[WHAT THE EXERCISE ASKS]
Your answer must be the records below, repeated exactly, with every picture left out.

──────── INPUT DATA

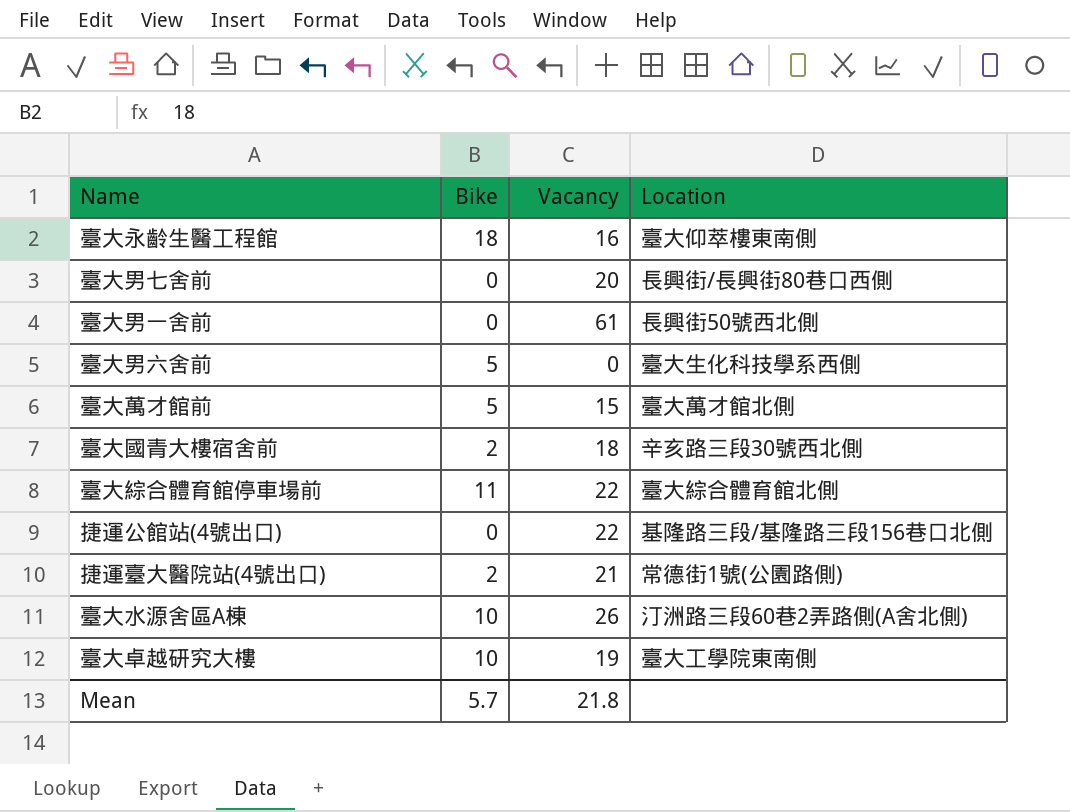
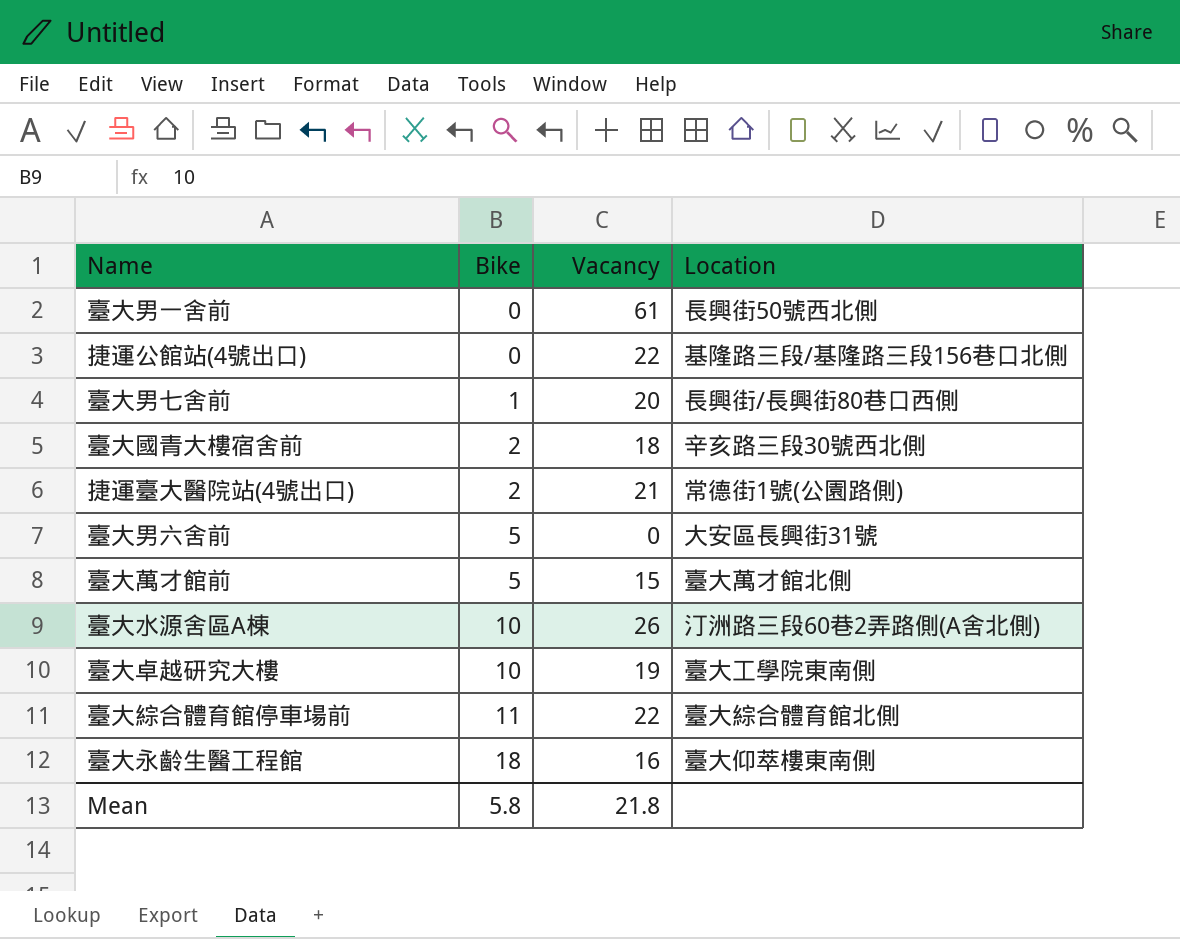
row order: none -> Bike ascending
臺大男七舍前 | Bike: 0 -> 1
臺大男六舍前 | Location: 臺大生化科技學系西側 -> 大安區長興街31號
Mean | Bike: 5.7 -> 5.8

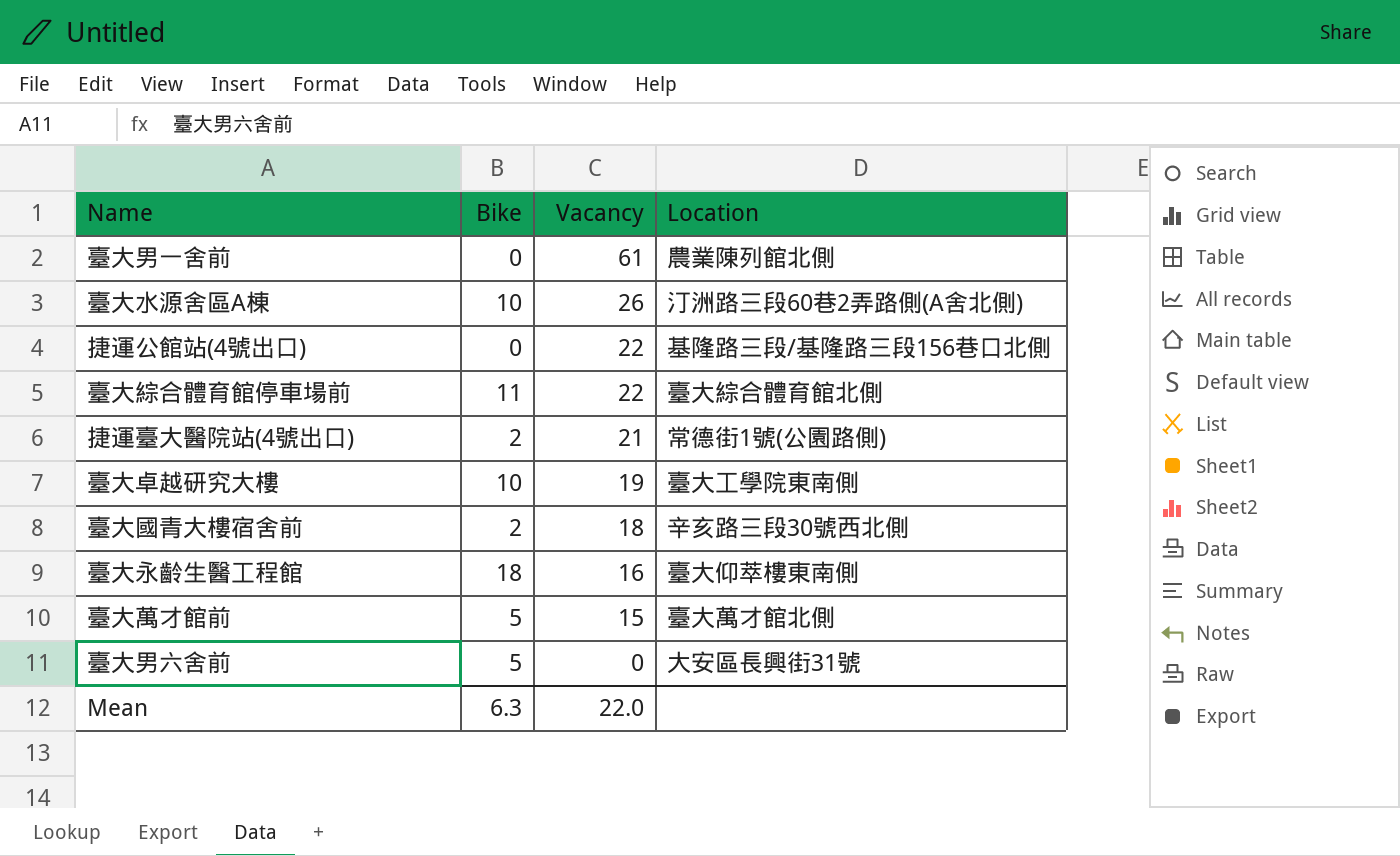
row order: Bike ascending -> Vacancy descending
row 臺大男七舍前: 1 | 20 | 長興街/長興街80巷口西側 -> none
臺大男一舍前 | Location: 長興街50號西北側 -> 農業陳列館北側
Mean | Bike: 5.8 -> 6.3
Mean | Vacancy: 21.8 -> 22.0

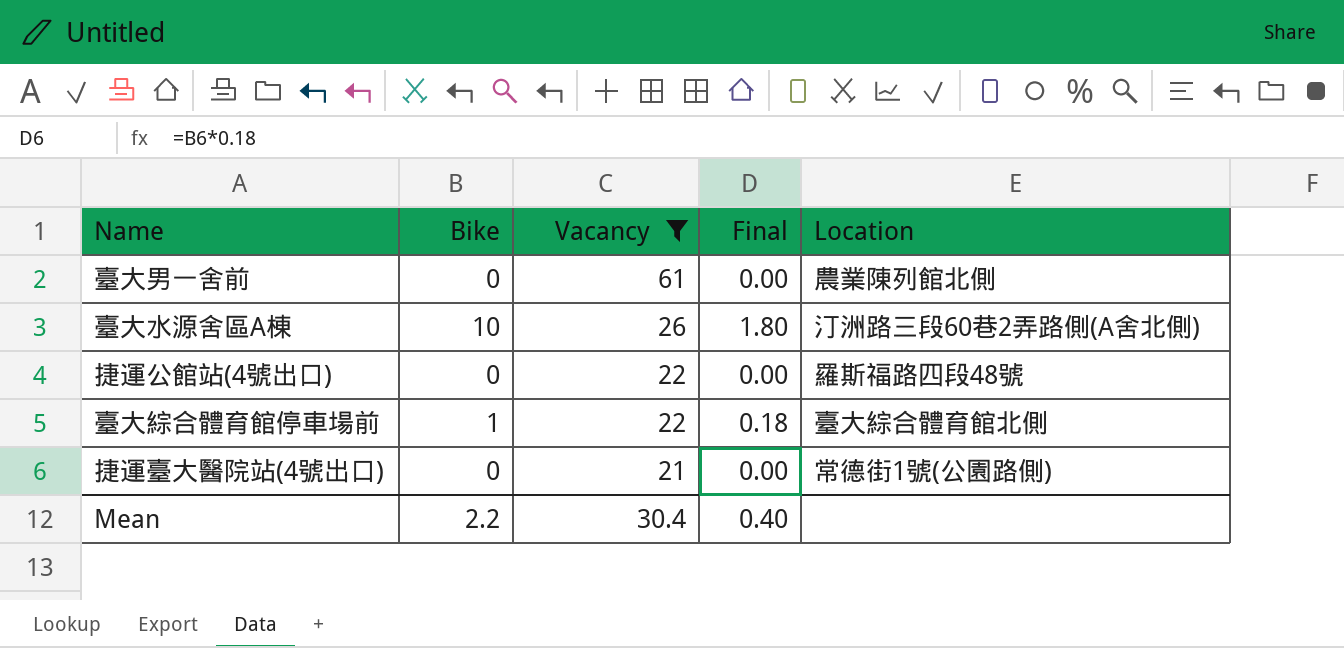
filter: none -> Vacancy >= 21
column Final | formula: none -> [Bike] * 0.18
捷運公館站(4號出口) | Location: 基隆路三段/基隆路三段156巷口北側 -> 羅斯福路四段48號
臺大綜合體育館停車場前 | Bike: 11 -> 1
捷運臺大醫院站(4號出口) | Bike: 2 -> 0
Mean | Bike: 6.3 -> 2.2
Mean | Vacancy: 22.0 -> 30.4

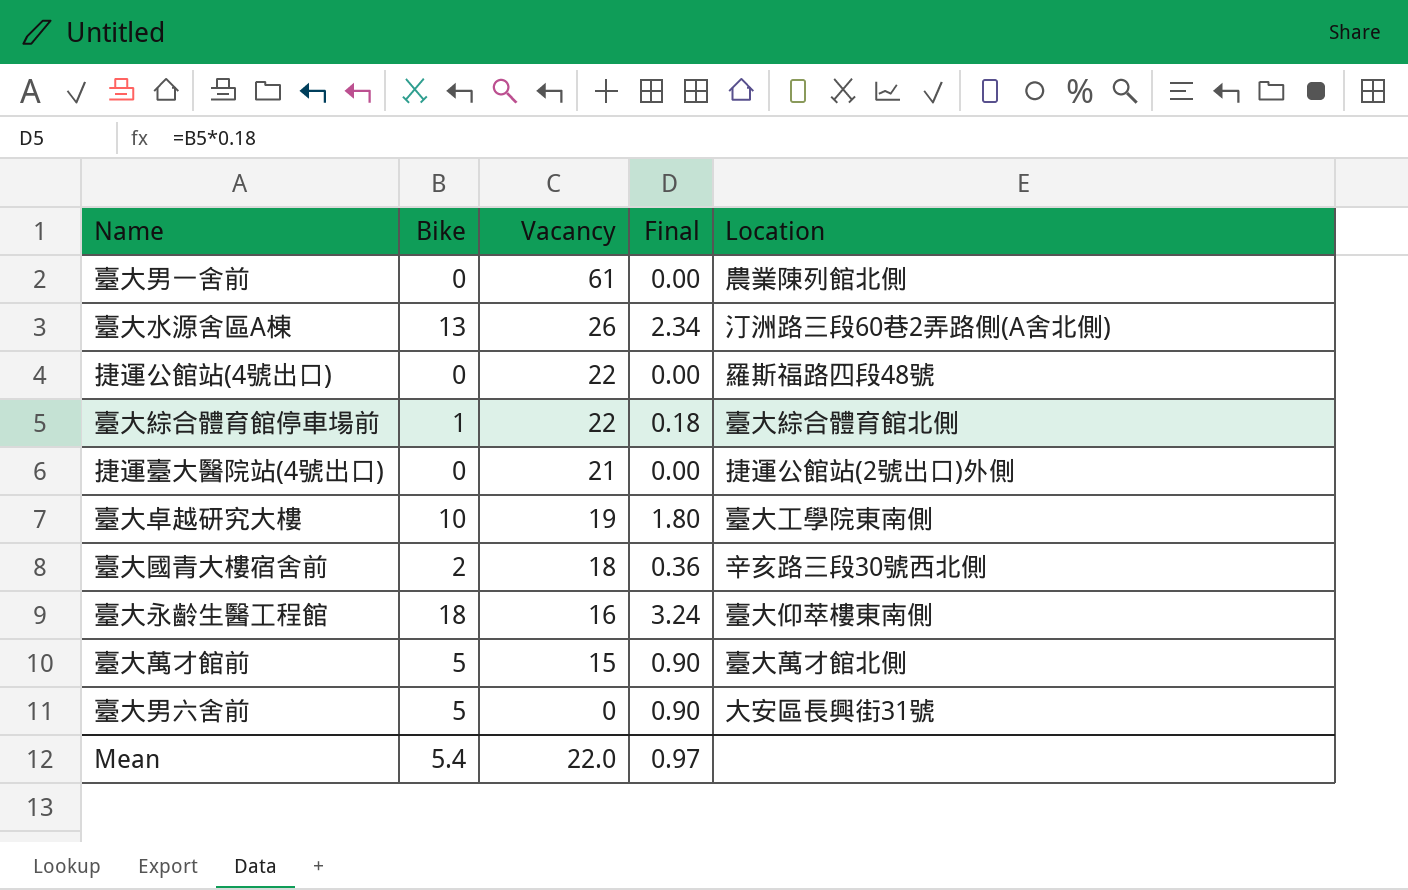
filter: Vacancy >= 21 -> none
臺大水源舍區A棟 | Bike: 10 -> 13
臺大水源舍區A棟 | Final: 1.80 -> 2.34
捷運臺大醫院站(4號出口) | Location: 常德街1號(公園路側) -> 捷運公館站(2號出口)外側
Mean | Bike: 2.2 -> 5.4
Mean | Vacancy: 30.4 -> 22.0
Mean | Final: 0.40 -> 0.97

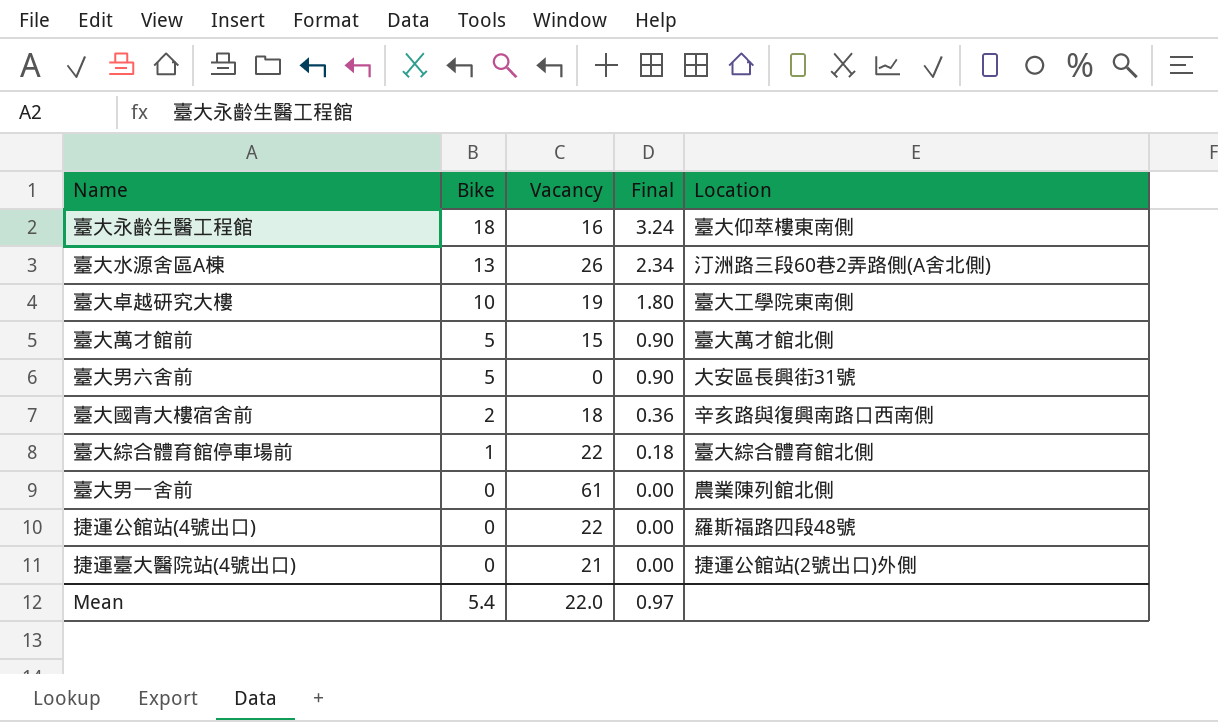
row order: Vacancy descending -> Bike descending
臺大國青大樓宿舍前 | Location: 辛亥路三段30號西北側 -> 辛亥路與復興南路口西南側

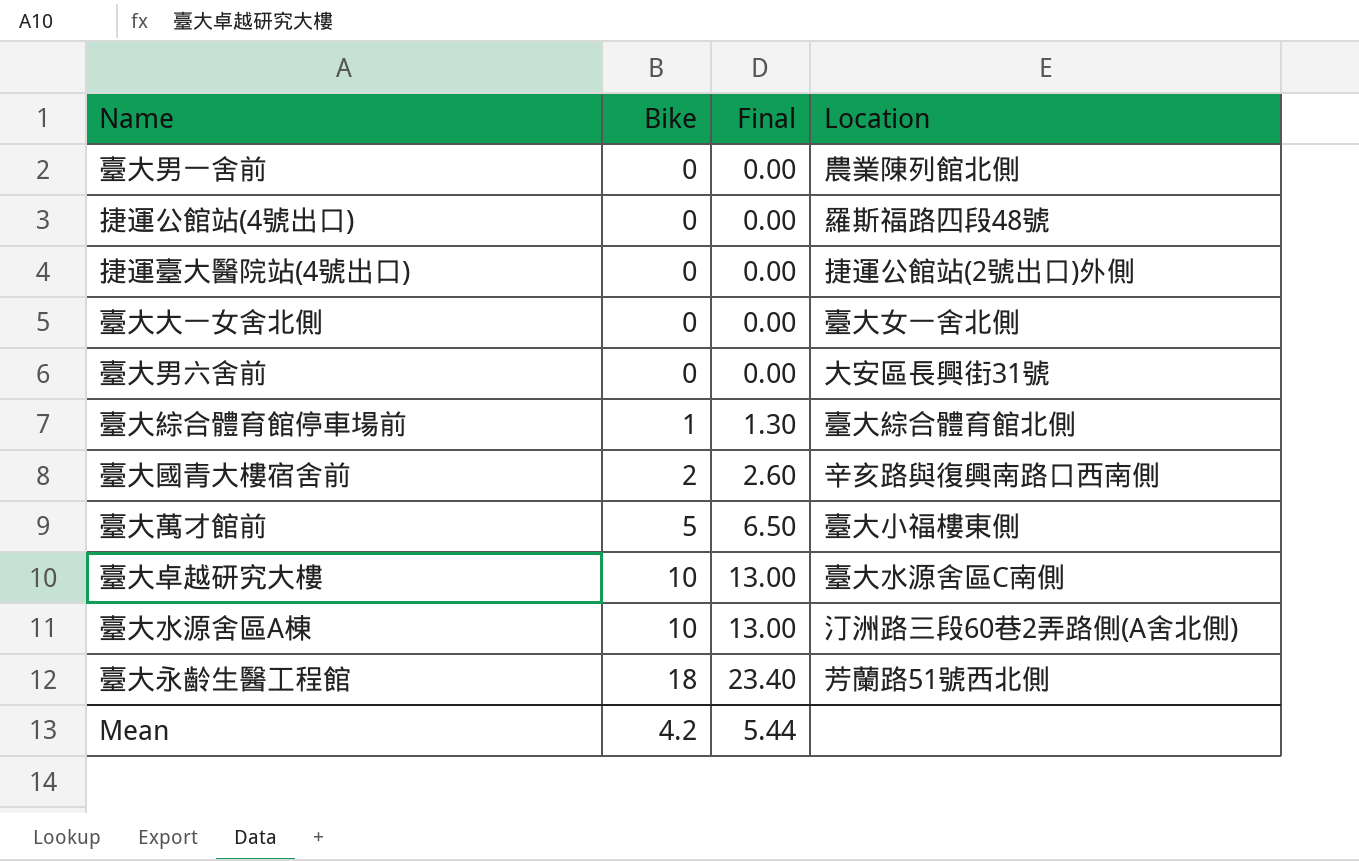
row order: Bike descending -> Bike ascending
column Vacancy | position: 3 -> none
column Final | formula: [Bike] * 0.18 -> [Bike] * 1.3
row 臺大大一女舍北側: none -> 0 | 0.00 | 臺大女一舍北側
臺大男六舍前 | Bike: 5 -> 0
臺大萬才館前 | Location: 臺大萬才館北側 -> 臺大小福樓東側
臺大卓越研究大樓 | Location: 臺大工學院東南側 -> 臺大水源舍區C南側
臺大水源舍區A棟 | Bike: 13 -> 10
臺大永齡生醫工程館 | Location: 臺大仰萃樓東南側 -> 芳蘭路51號西北側
Mean | Bike: 5.4 -> 4.2
Mean | Final: 0.97 -> 5.44

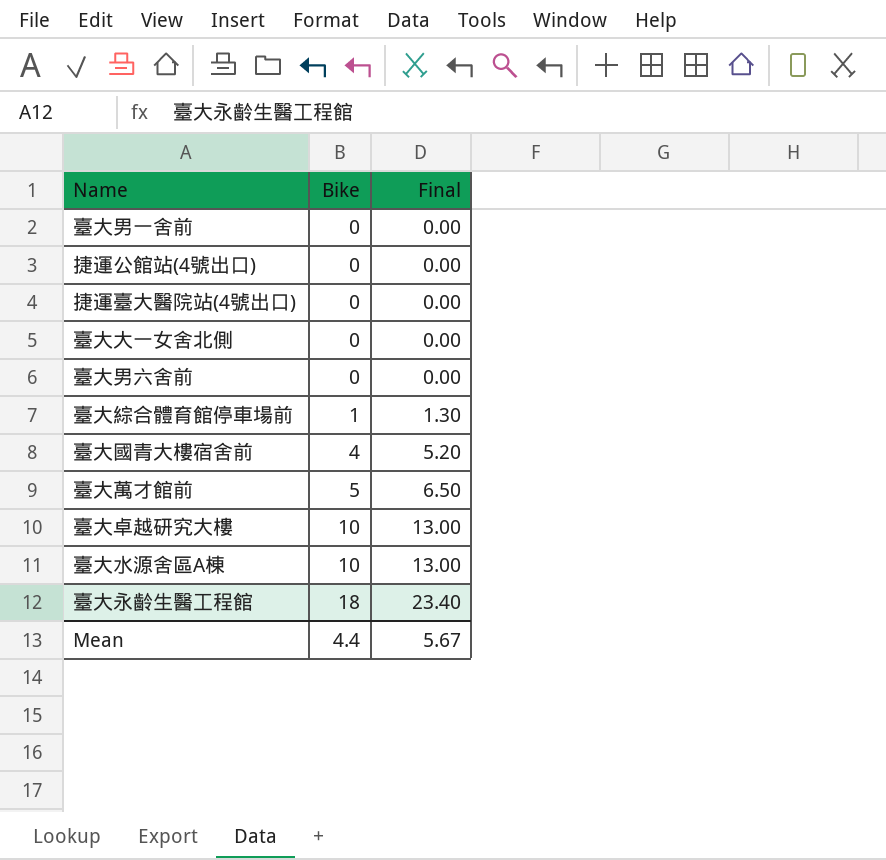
column Location | position: 4 -> none
臺大國青大樓宿舍前 | Bike: 2 -> 4
臺大國青大樓宿舍前 | Final: 2.60 -> 5.20
Mean | Bike: 4.2 -> 4.4
Mean | Final: 5.44 -> 5.67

────────────────

[ANSWER BOX]
row order: none -> Bike ascending
臺大男七舍前 | Bike: 0 -> 1
臺大男六舍前 | Location: 臺大生化科技學系西側 -> 大安區長興街31號
Mean | Bike: 5.7 -> 5.8

row order: Bike ascending -> Vacancy descending
row 臺大男七舍前: 1 | 20 | 長興街/長興街80巷口西側 -> none
臺大男一舍前 | Location: 長興街50號西北側 -> 農業陳列館北側
Mean | Bike: 5.8 -> 6.3
Mean | Vacancy: 21.8 -> 22.0

filter: none -> Vacancy >= 21
column Final | formula: none -> [Bike] * 0.18
捷運公館站(4號出口) | Location: 基隆路三段/基隆路三段156巷口北側 -> 羅斯福路四段48號
臺大綜合體育館停車場前 | Bike: 11 -> 1
捷運臺大醫院站(4號出口) | Bike: 2 -> 0
Mean | Bike: 6.3 -> 2.2
Mean | Vacancy: 22.0 -> 30.4

filter: Vacancy >= 21 -> none
臺大水源舍區A棟 | Bike: 10 -> 13
臺大水源舍區A棟 | Final: 1.80 -> 2.34
捷運臺大醫院站(4號出口) | Location: 常德街1號(公園路側) -> 捷運公館站(2號出口)外側
Mean | Bike: 2.2 -> 5.4
Mean | Vacancy: 30.4 -> 22.0
Mean | Final: 0.40 -> 0.97

row order: Vacancy descending -> Bike descending
臺大國青大樓宿舍前 | Location: 辛亥路三段30號西北側 -> 辛亥路與復興南路口西南側

row order: Bike descending -> Bike ascending
column Vacancy | position: 3 -> none
column Final | formula: [Bike] * 0.18 -> [Bike] * 1.3
row 臺大大一女舍北側: none -> 0 | 0.00 | 臺大女一舍北側
臺大男六舍前 | Bike: 5 -> 0
臺大萬才館前 | Location: 臺大萬才館北側 -> 臺大小福樓東側
臺大卓越研究大樓 | Location: 臺大工學院東南側 -> 臺大水源舍區C南側
臺大水源舍區A棟 | Bike: 13 -> 10
臺大永齡生醫工程館 | Location: 臺大仰萃樓東南側 -> 芳蘭路51號西北側
Mean | Bike: 5.4 -> 4.2
Mean | Final: 0.97 -> 5.44

column Location | position: 4 -> none
臺大國青大樓宿舍前 | Bike: 2 -> 4
臺大國青大樓宿舍前 | Final: 2.60 -> 5.20
Mean | Bike: 4.2 -> 4.4
Mean | Final: 5.44 -> 5.67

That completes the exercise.